──────── DATA FOR THIS EXERCISE

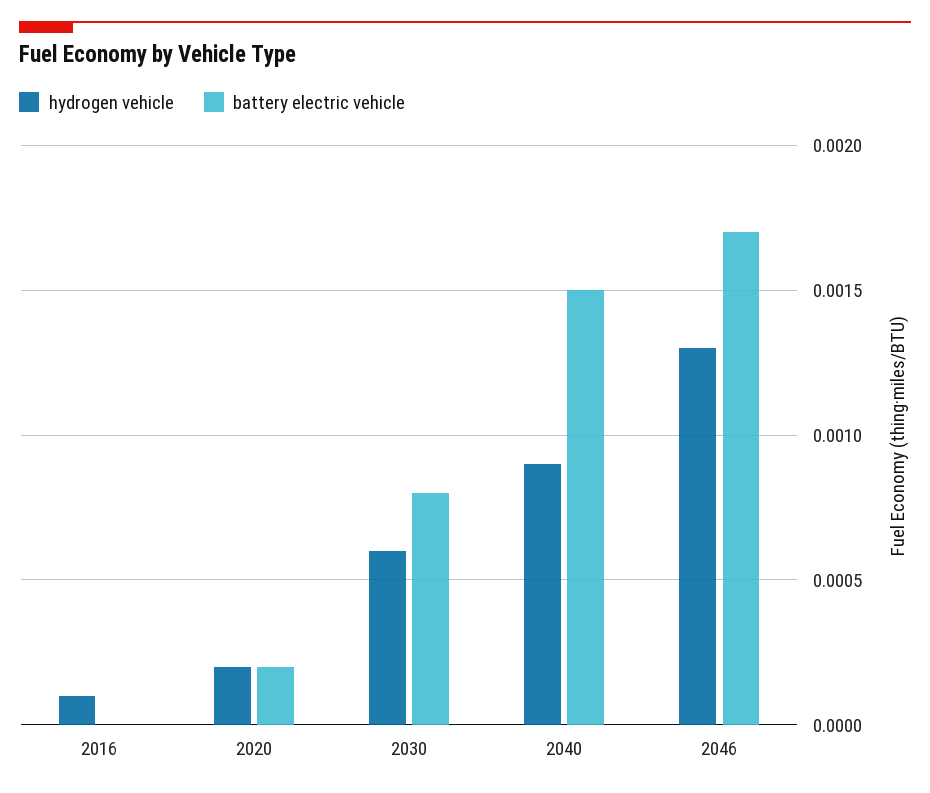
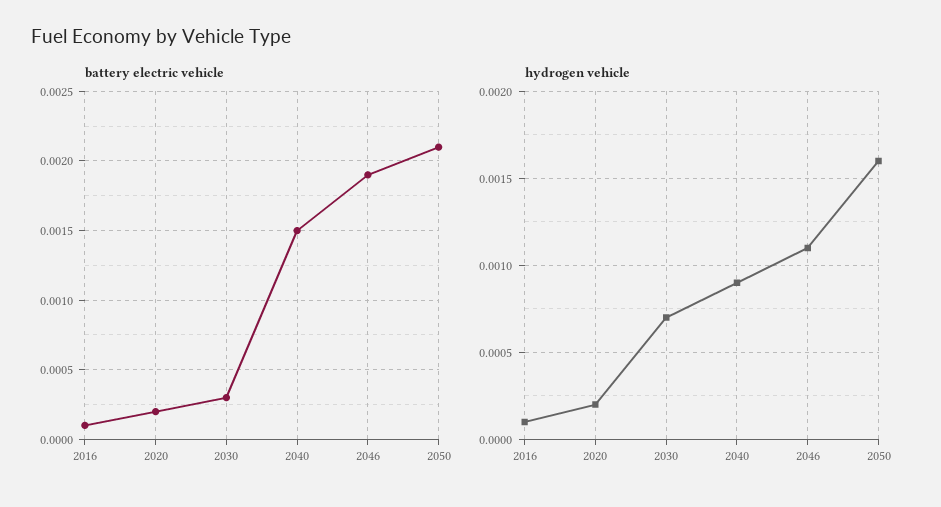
battery electric vehicle, 2016: 0 -> 0.0001
hydrogen vehicle, 2030: 0.0006 -> 0.0007
battery electric vehicle, 2030: 0.0008 -> 0.0003
hydrogen vehicle, 2046: 0.0013 -> 0.0011
battery electric vehicle, 2046: 0.0017 -> 0.0019
battery electric vehicle, 2050: none -> 0.0021
hydrogen vehicle, 2050: none -> 0.0016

────────────────

▶ WHAT TO PRODUCE:
If a line in the data above holds the string "battery", copy it.

▶ REPLY TO THE EXERCISE:
battery electric vehicle, 2016: 0 -> 0.0001
battery electric vehicle, 2030: 0.0008 -> 0.0003
battery electric vehicle, 2046: 0.0017 -> 0.0019
battery electric vehicle, 2050: none -> 0.0021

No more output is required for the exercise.